Exercise brief> Look below for the line with "MUSTAFA DEMİRBAŞ | Sipariş", and from there restate every line word for word until the entries end.

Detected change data

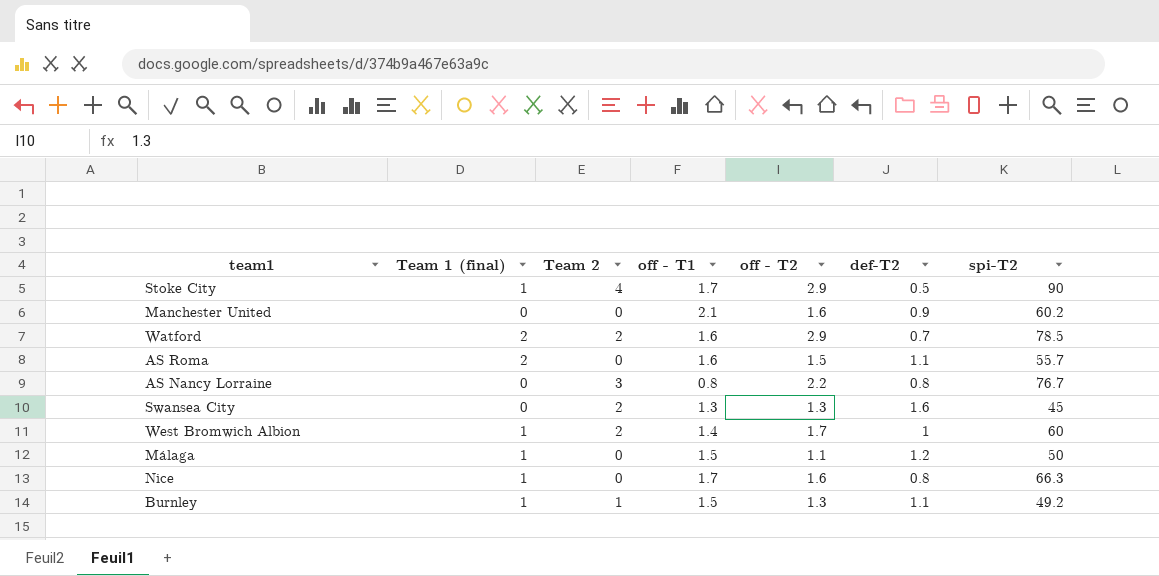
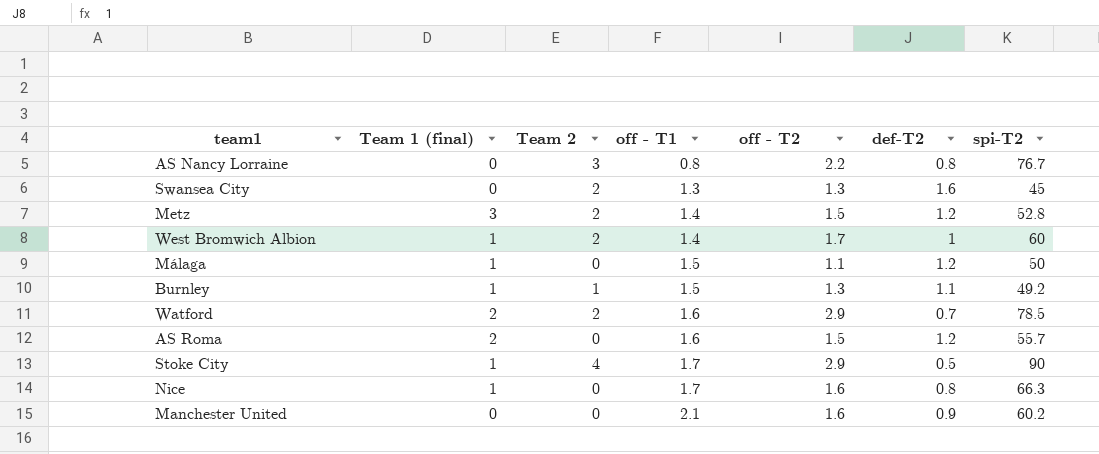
row order: none -> off - T1 ascending
row Metz: none -> 3 | 2 | 1.4 | 1.5 | 1.2 | 52.8
AS Roma | def-T2: 1.1 -> 1.2

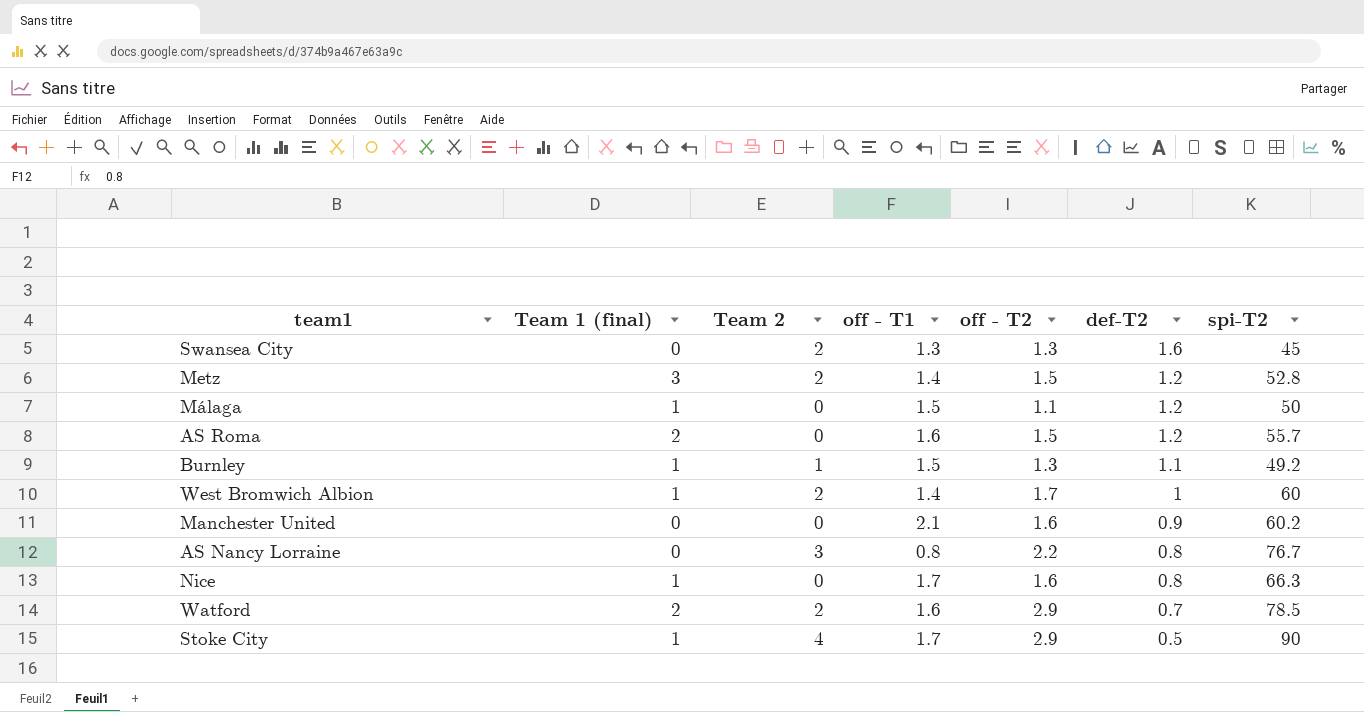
row order: off - T1 ascending -> def-T2 descending

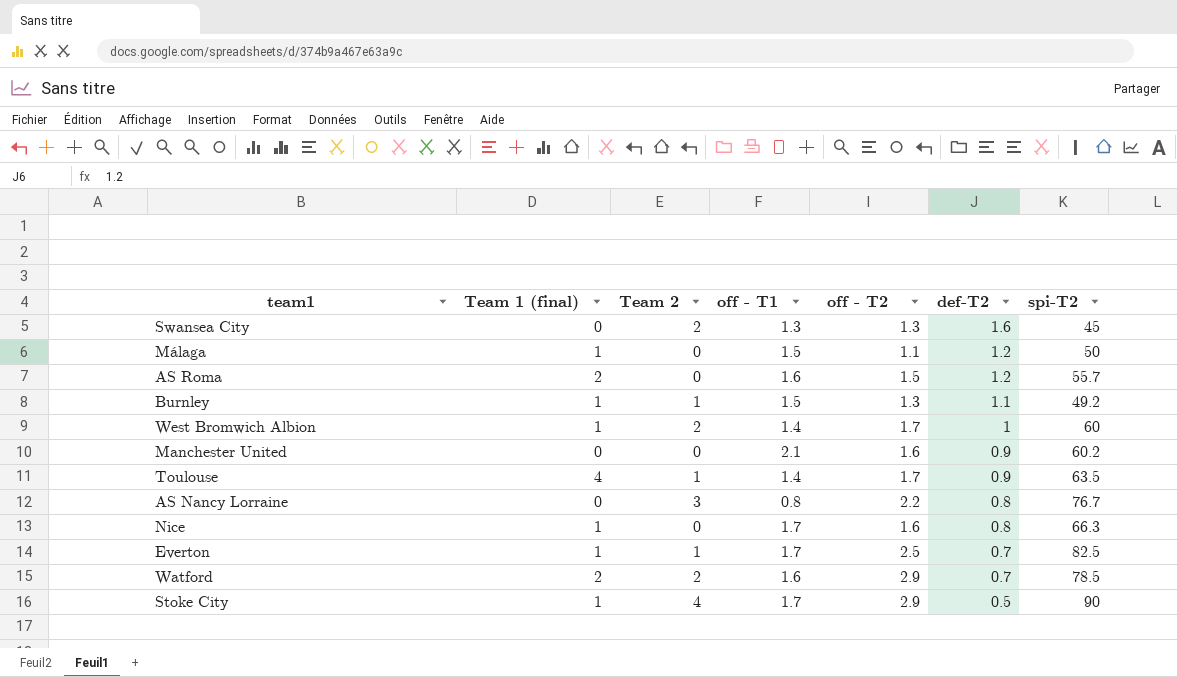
row Metz: 3 | 2 | 1.4 | 1.5 | 1.2 | 52.8 -> none
row Toulouse: none -> 4 | 1 | 1.4 | 1.7 | 0.9 | 63.5
row Everton: none -> 1 | 1 | 1.7 | 2.5 | 0.7 | 82.5

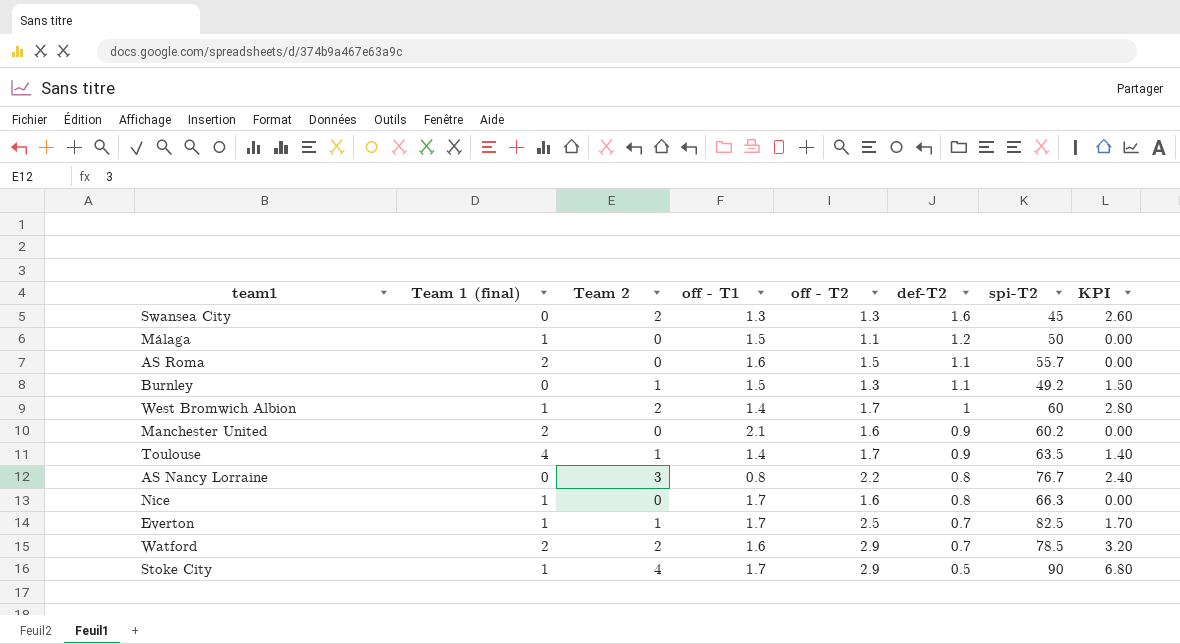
column KPI | formula: none -> [Team 2] * [off - T1]
AS Roma | def-T2: 1.2 -> 1.1
Burnley | Team 1 (final): 1 -> 0
Manchester United | Team 1 (final): 0 -> 2

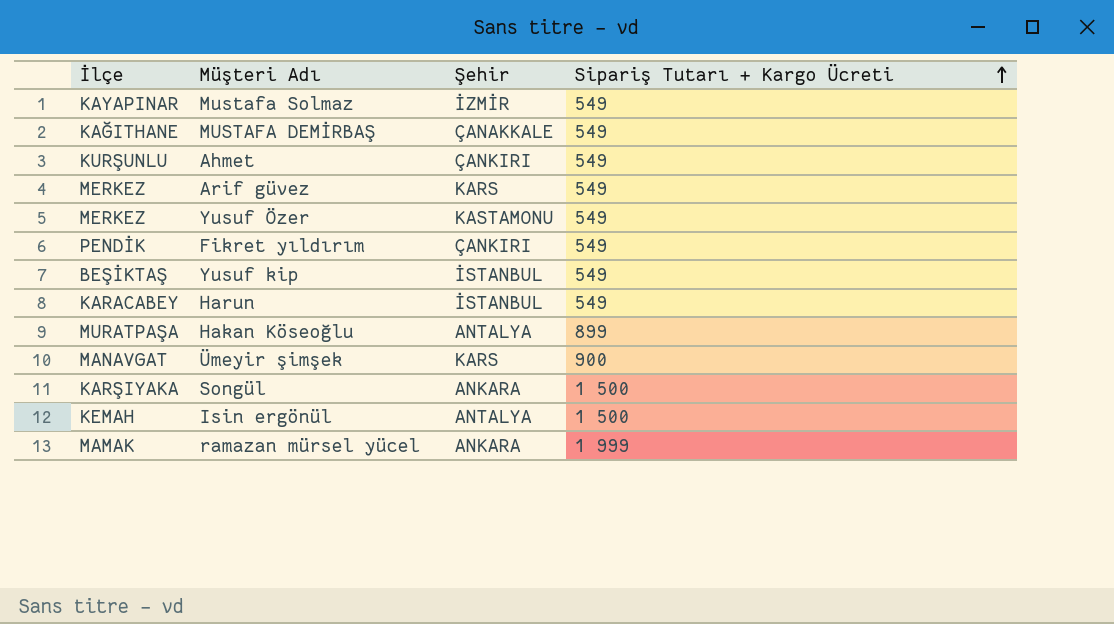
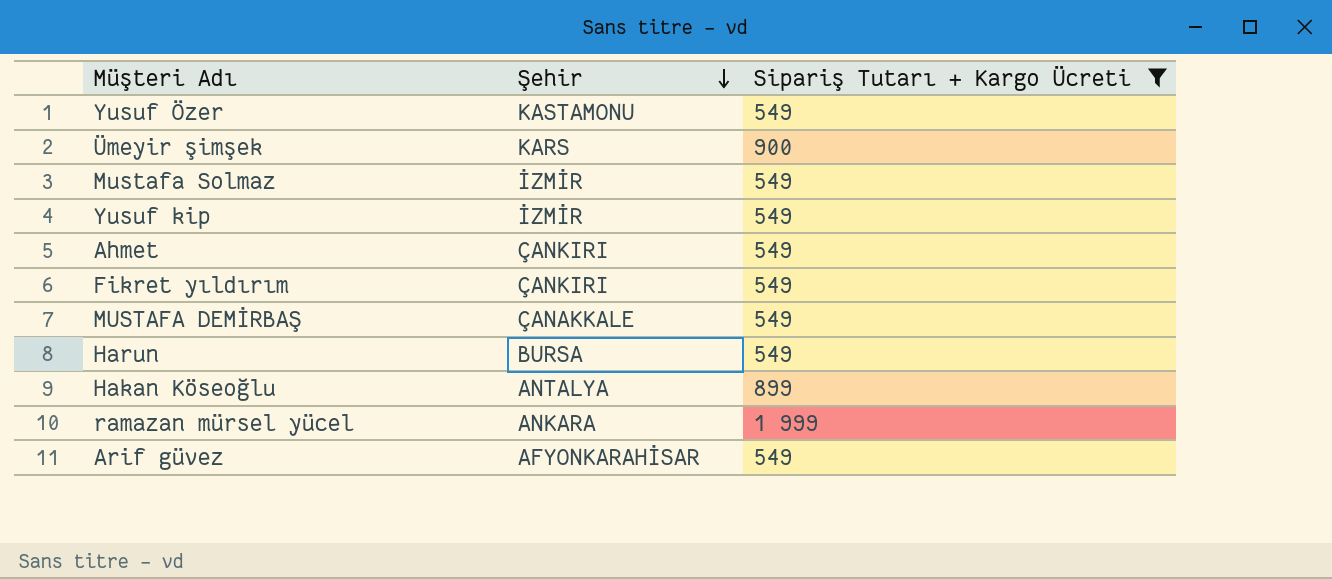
filter: none -> Sipariş Tutarı + Kargo Ücreti != 1 500
row order: Sipariş Tutarı + Kargo Ücreti ascending -> Şehir descending
column İlçe | position: 1 -> none
Yusuf kip | Şehir: İSTANBUL -> İZMİR
Harun | Şehir: İSTANBUL -> BURSA
Arif güvez | Şehir: KARS -> AFYONKARAHİSAR

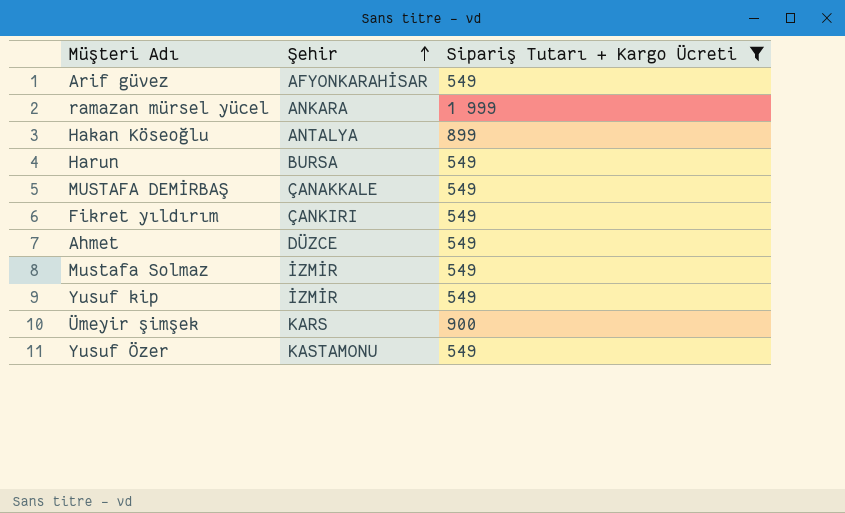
row order: Şehir descending -> Şehir ascending
Ahmet | Şehir: ÇANKIRI -> DÜZCE

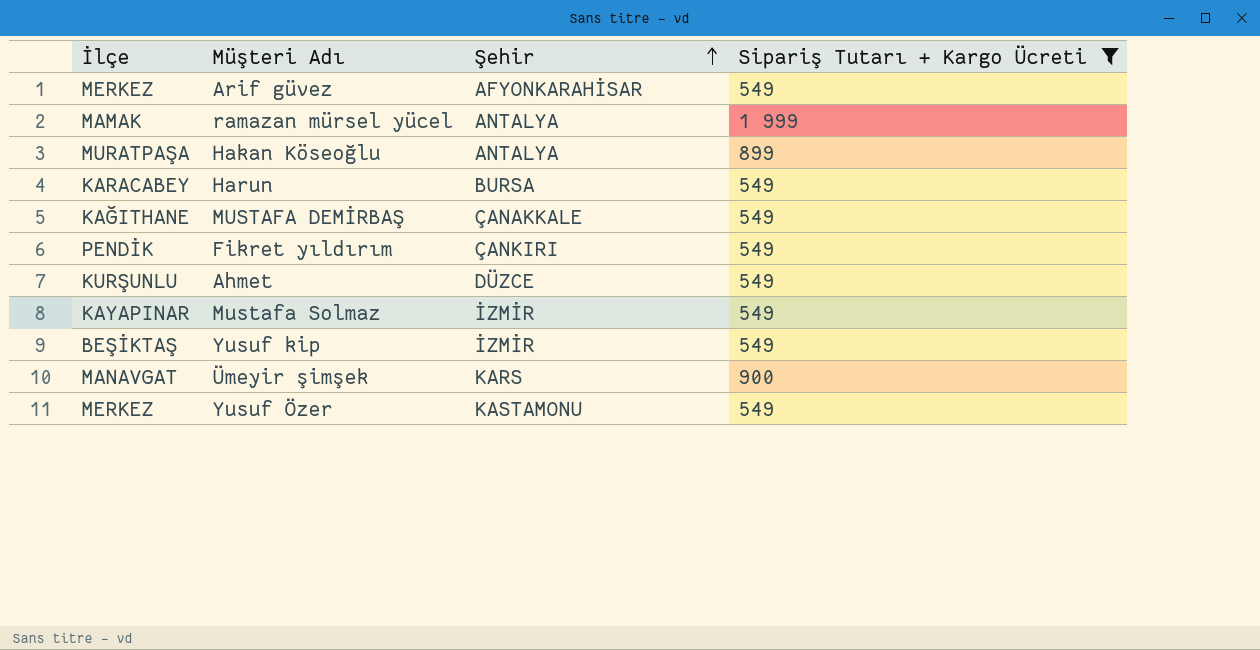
column İlçe | position: none -> 1
ramazan mürsel yücel | Şehir: ANKARA -> ANTALYA

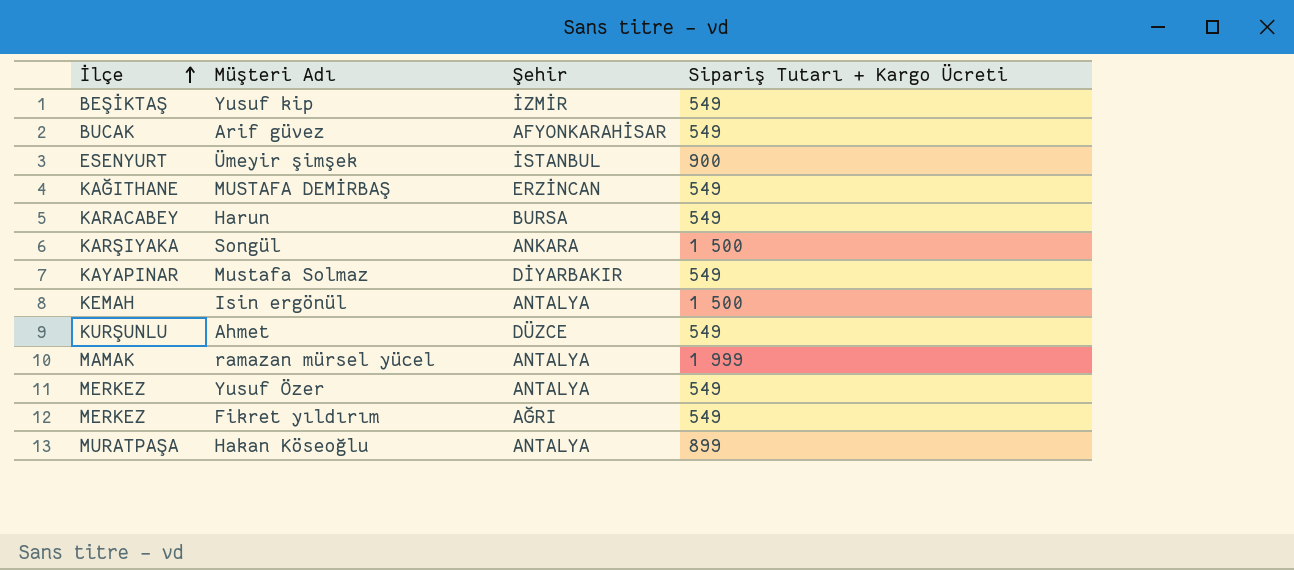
filter: Sipariş Tutarı + Kargo Ücreti != 1 500 -> none
row order: Şehir ascending -> İlçe ascending
Arif güvez | İlçe: MERKEZ -> BUCAK
Ümeyir şimşek | İlçe: MANAVGAT -> ESENYURT
Ümeyir şimşek | Şehir: KARS -> İSTANBUL
MUSTAFA DEMİRBAŞ | Şehir: ÇANAKKALE -> ERZİNCAN
Mustafa Solmaz | Şehir: İZMİR -> DİYARBAKIR
Yusuf Özer | Şehir: KASTAMONU -> ANTALYA
Fikret yıldırım | İlçe: PENDİK -> MERKEZ
Fikret yıldırım | Şehir: ÇANKIRI -> AĞRI

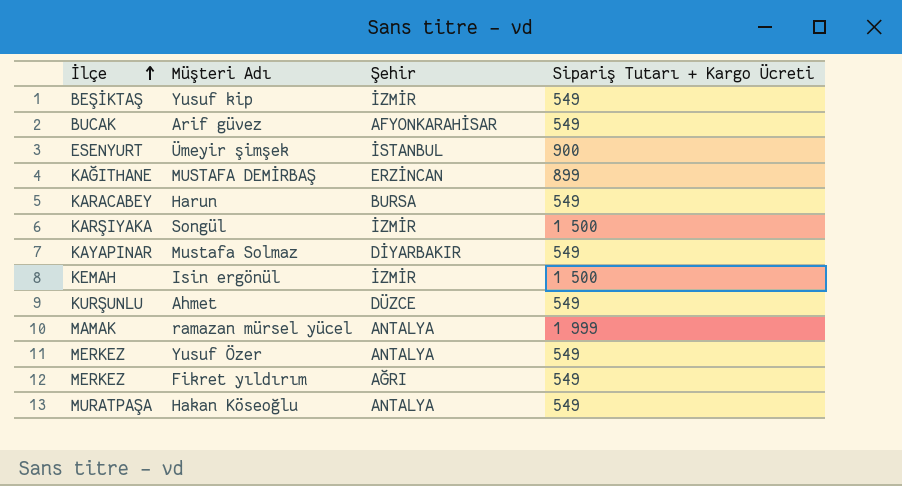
MUSTAFA DEMİRBAŞ | Sipariş Tutarı + Kargo Ücreti: 549 -> 899
Songül | Şehir: ANKARA -> İZMİR
Isin ergönül | Şehir: ANTALYA -> İZMİR
Hakan Köseoğlu | Sipariş Tutarı + Kargo Ücreti: 899 -> 549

Response box>
MUSTAFA DEMİRBAŞ | Sipariş Tutarı + Kargo Ücreti: 549 -> 899
Songül | Şehir: ANKARA -> İZMİR
Isin ergönül | Şehir: ANTALYA -> İZMİR
Hakan Köseoğlu | Sipariş Tutarı + Kargo Ücreti: 899 -> 549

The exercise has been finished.